Wherever "block" turns up in the entries, copy out the line that holds it.
#### Given records ####
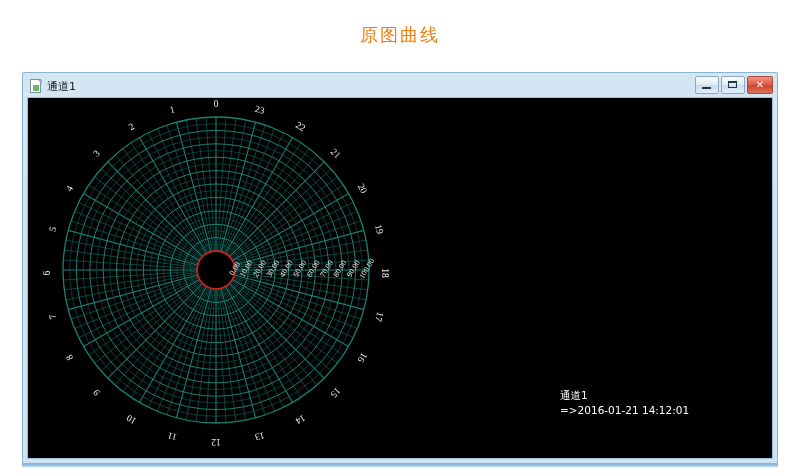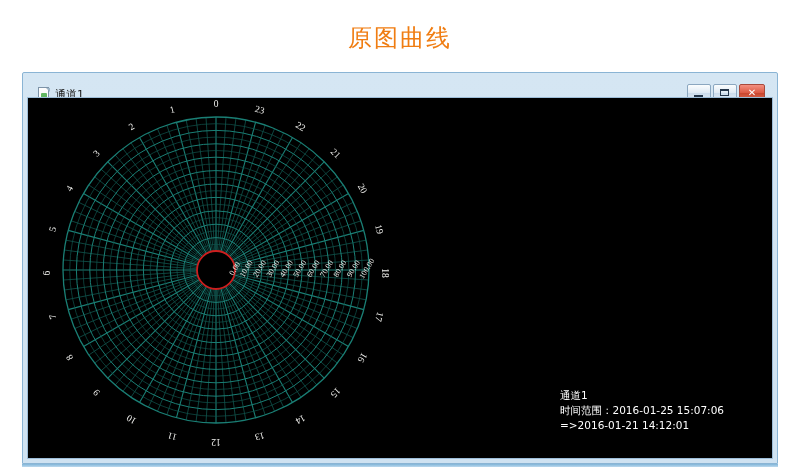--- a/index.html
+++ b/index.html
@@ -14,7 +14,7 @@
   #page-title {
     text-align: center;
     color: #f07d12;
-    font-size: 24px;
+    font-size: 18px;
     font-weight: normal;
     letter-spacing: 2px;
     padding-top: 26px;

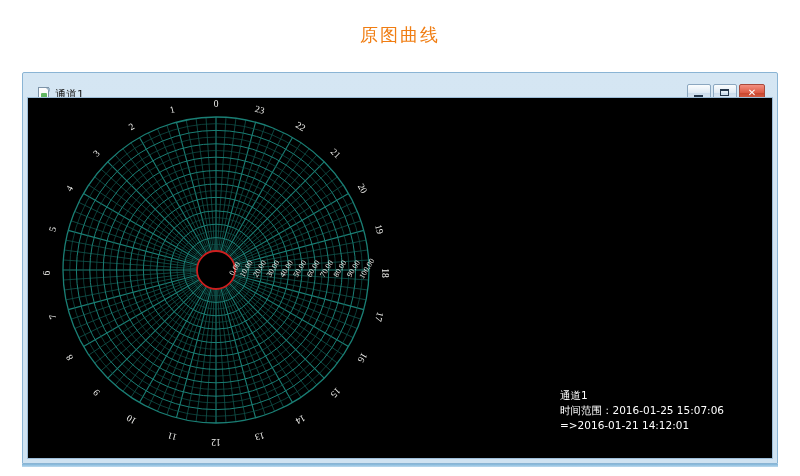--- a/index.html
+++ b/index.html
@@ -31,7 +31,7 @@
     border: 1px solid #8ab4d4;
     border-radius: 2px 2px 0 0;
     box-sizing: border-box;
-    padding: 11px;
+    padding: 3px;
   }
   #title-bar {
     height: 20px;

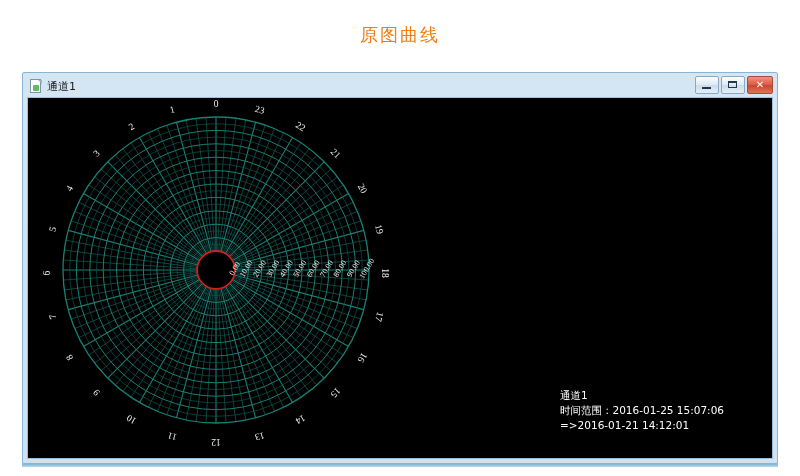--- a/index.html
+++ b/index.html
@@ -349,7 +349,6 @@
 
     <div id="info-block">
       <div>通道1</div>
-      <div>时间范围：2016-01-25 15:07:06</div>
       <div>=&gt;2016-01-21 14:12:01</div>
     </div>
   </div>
####
#### Given records ####
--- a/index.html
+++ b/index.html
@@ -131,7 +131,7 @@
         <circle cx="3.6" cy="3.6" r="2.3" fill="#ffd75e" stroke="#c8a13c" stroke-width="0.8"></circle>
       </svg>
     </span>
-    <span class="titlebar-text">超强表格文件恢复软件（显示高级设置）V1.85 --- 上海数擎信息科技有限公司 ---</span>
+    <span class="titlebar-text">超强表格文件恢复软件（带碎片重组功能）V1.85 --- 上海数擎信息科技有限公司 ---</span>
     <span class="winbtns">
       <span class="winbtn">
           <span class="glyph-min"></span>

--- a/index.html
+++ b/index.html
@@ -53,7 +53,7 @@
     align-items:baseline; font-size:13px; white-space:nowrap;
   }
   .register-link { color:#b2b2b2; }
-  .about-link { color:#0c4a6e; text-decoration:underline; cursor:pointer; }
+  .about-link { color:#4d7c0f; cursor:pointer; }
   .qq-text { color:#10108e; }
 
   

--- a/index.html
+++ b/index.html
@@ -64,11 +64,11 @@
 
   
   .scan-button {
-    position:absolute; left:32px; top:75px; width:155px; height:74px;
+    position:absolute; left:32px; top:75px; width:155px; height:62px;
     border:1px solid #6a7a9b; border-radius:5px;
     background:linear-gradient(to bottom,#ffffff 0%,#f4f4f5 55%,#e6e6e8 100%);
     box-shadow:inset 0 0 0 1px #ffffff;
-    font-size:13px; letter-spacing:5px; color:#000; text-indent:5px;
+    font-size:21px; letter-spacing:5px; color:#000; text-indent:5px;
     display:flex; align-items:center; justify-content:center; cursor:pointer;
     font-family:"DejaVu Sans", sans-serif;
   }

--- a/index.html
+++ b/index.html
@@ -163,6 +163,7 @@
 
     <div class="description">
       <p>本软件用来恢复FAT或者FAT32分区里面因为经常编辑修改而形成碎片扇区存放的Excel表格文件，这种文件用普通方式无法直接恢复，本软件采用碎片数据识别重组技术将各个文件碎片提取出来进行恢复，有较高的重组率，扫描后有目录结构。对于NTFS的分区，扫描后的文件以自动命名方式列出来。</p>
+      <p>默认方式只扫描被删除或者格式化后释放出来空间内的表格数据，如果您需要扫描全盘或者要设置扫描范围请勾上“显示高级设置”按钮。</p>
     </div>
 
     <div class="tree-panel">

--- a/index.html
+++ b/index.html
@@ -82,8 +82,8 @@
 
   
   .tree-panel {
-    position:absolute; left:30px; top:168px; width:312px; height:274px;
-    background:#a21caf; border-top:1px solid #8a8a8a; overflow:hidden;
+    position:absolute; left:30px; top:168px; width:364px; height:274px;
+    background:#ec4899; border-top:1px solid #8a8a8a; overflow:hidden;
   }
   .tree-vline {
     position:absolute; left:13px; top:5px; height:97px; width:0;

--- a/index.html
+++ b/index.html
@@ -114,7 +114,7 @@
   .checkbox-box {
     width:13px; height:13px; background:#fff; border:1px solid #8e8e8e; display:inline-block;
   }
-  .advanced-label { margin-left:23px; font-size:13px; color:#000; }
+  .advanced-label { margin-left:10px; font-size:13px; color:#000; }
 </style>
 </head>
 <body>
####
• _Finished exercise_:
     <div id="info-block">
     width:13px; height:13px; background:#fff; border:1px solid #8e8e8e; display:inline-block;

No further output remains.